![team os malware team os malware](https://media.wired.com/photos/5efcb2e0d916dc1ac6a5a6e3/master/pass/Security_MacOS_1139417587.jpg)
“It uses a publish-subscribe model via a Data Distribution Service (DDS) framework for communicating with the C2.”
#TEAM OS MALWARE SOFTWARE#
“The payload seems to be a product of extensive software engineering,” Hernandez said. The attack delivered Mac malware called OSX.CDDS (so named due to its tasking strings), which was loaded in the background of victims’ machines via launchtl.
#TEAM OS MALWARE PATCH#
After the WebKit RCE succeeded, an embedded Mach-O binary would be loaded into memory - here, the dlopen and dlsym addresses found using Capstone.js are used to patch the Mach-O loaded in memory. While Capstone is typically used for binary analysis, the attackers here utilized it to search for the addresses of dlopen and dlsym in memory. The other loading script was for public tool Capstone.js, which is a port of the Capstone disassembler framework for JavaScript. “Based on our findings, we believe this threat actor to be a well-resourced group, likely state backed, with access to their own software engineering team based on the quality of the payload code."
#TEAM OS MALWARE CODE#
The latter flaw stems from a type confusion issue that could allow malicious applications to execute arbitrary code with kernel privileges. 5, and the local-privilege escalation vulnerability (CVE-2021-30869) in XNU, an operating system kernel developed by Apple. This exploit chain combined a remote code execution flaw in WebKit (CVE-2021-1789), previously patched on Jan. The first loading script was used for the exploit chain.

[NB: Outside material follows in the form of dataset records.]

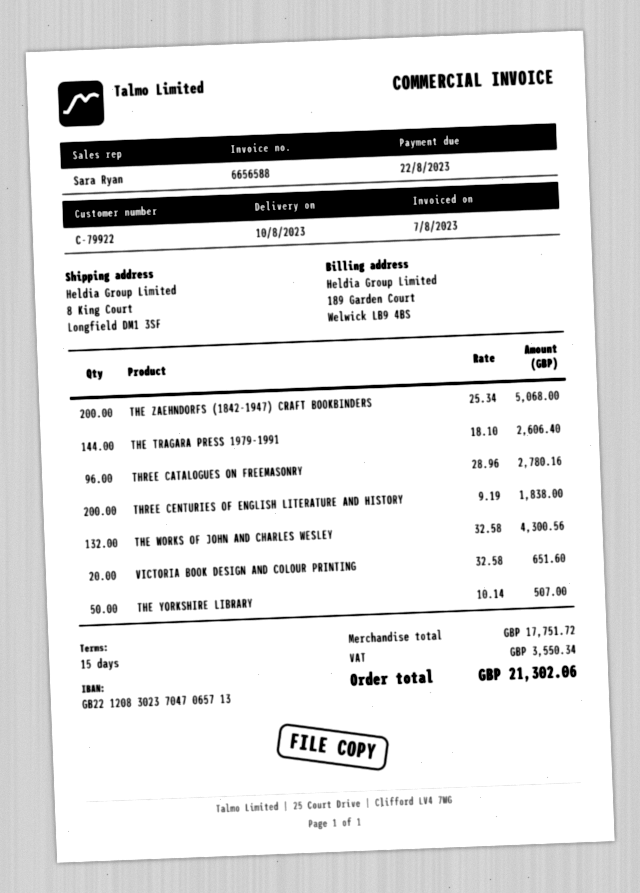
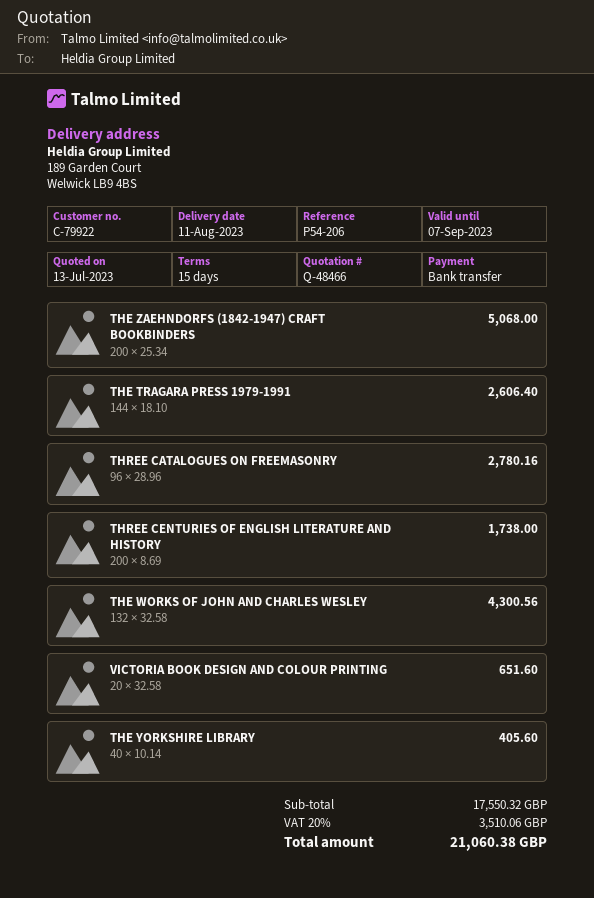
delivery date: 2023-08-10 -> 2023-08-11
ship to: 8 King Court, Longfield DM1 3SF -> 189 Garden Court, Welwick LB9 4BS
THREE CENTURIES OF ENGLISH LITERATURE AND HISTORY: 200 x 9.19 = 1838.00 -> 200 x 8.69 = 1738.00
THE YORKSHIRE LIBRARY: 50 x 10.14 = 507.00 -> 40 x 10.14 = 405.60
subtotal: 17751.72 -> 17550.32
tax: 3550.34 -> 3510.06
total: 21302.06 -> 21060.38

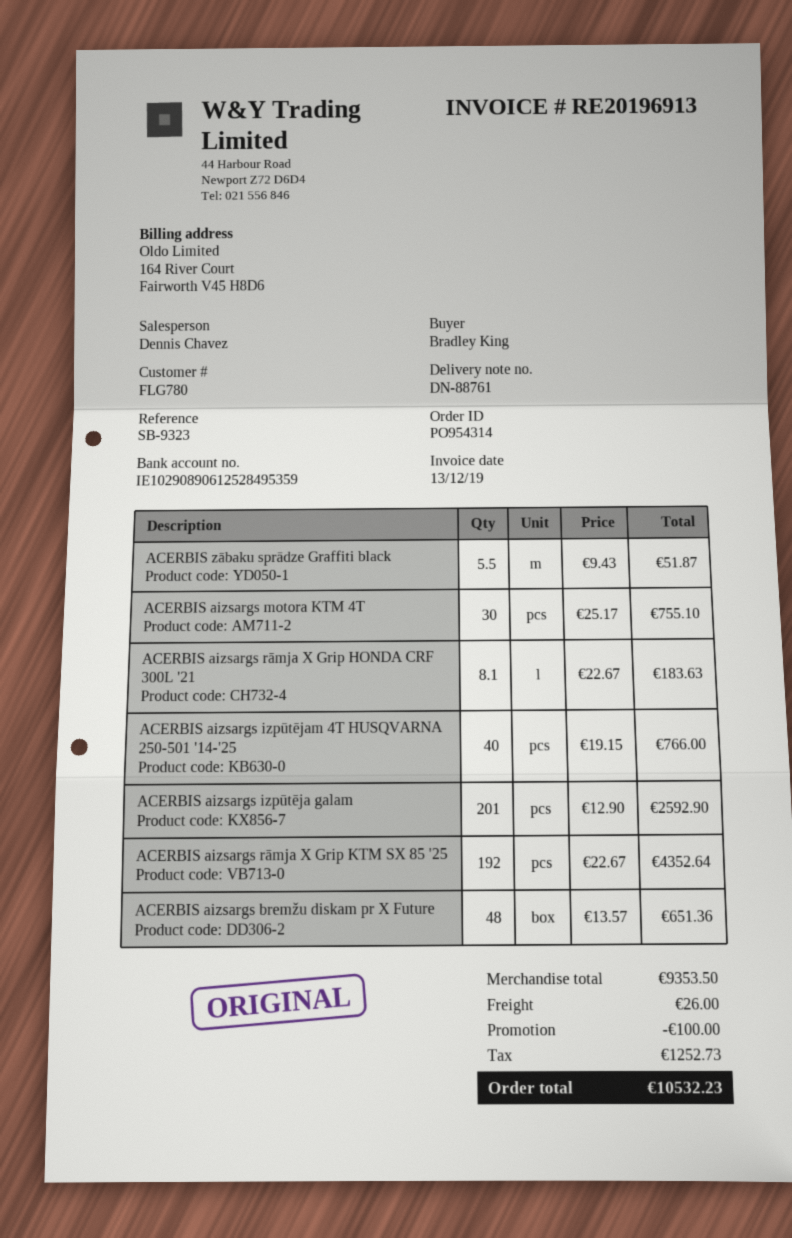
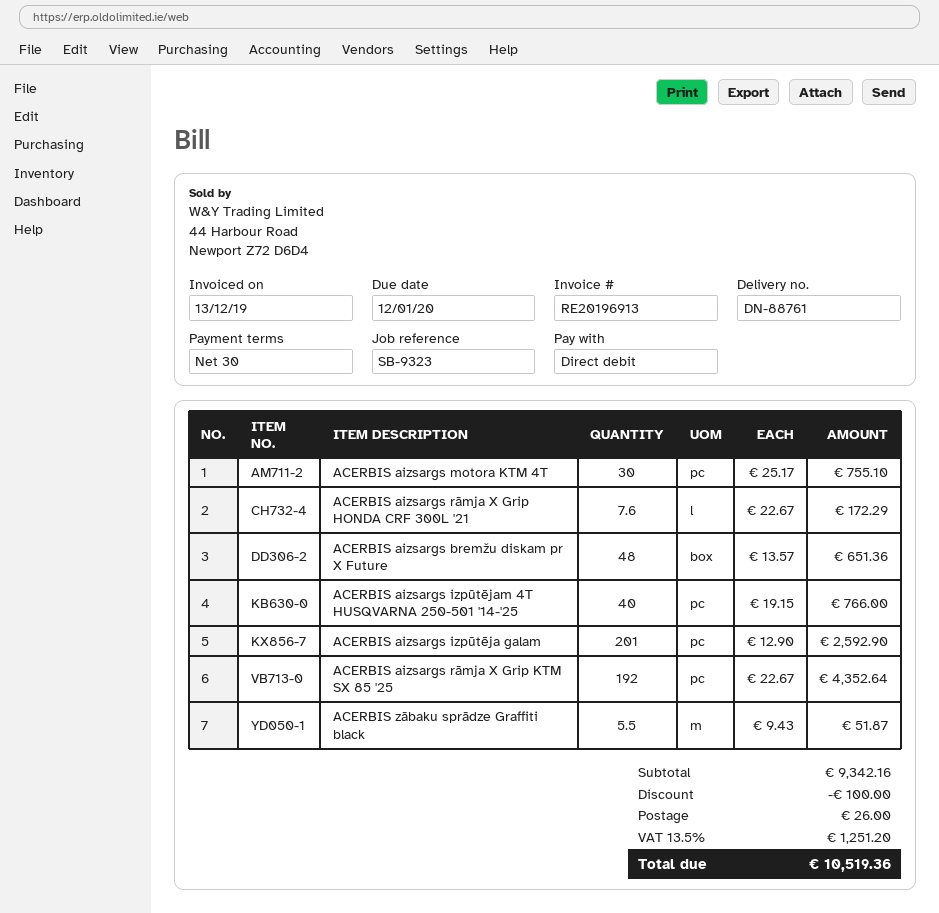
ACERBIS aizsargs rāmja X Grip HONDA CRF 300L '21: 8.1 x 22.67 = 183.63 -> 7.6 x 22.67 = 172.29
subtotal: 9353.50 -> 9342.16
tax: 1252.73 -> 1251.20
total: 10532.23 -> 10519.36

![team os malware team os malware](https://i2.wp.com/securityaffairs.co/wordpress/wp-content/uploads/2015/06/facebook-pgp.jpg)
In this attack, researchers observed a simple HTML page loading two scripts. The macOS exploit, meanwhile, used a different framework than Ironsquirrel. Ironsquirrel was previously seen by researchers with Volexity in watering-hole attacks in 2019 that targeted Apple iOS devices. Researchers also found that the exploit chain utilized Ironsquirrel, which is an open-source framework that delivers encrypted browser exploits to the victim’s browser.
#TEAM OS MALWARE FULL#
Researchers were unable to uncover the full exploit chain for iOS however, they discovered that it leveraged a type confusion issue (CVE-2019-8506) to achieve code execution in Safari. The compromised websites contained two iframes that served exploits from an attacker-controlled server: one for iOS and one for macOS. “Based on our findings, we believe this threat actor to be a well-resourced group, likely state backed, with access to their own software engineering team based on the quality of the payload code,” said Hernandez in a Thursday analysis. When they obtained the exploit chain, researchers found a parameter recording the number of exploitation attempts, revealing over 200 attempts. It's not clear how websites were initially compromised. 23 security update.Įrye Hernandez, researcher with Google TAG, said the watering-hole attacks impacted websites for an unnamed media outlet and a prominent pro-democracy labor and political group. While at the time of attack (late August) the vulnerability was unpatched in macOS Catalina, Apple fixed the flaw in a Sept. This particular attack leveraged an XNU privilege-escalation vulnerability (CVE-2021-30869) that led to the installation of a previously unreported backdoor on victims' systems.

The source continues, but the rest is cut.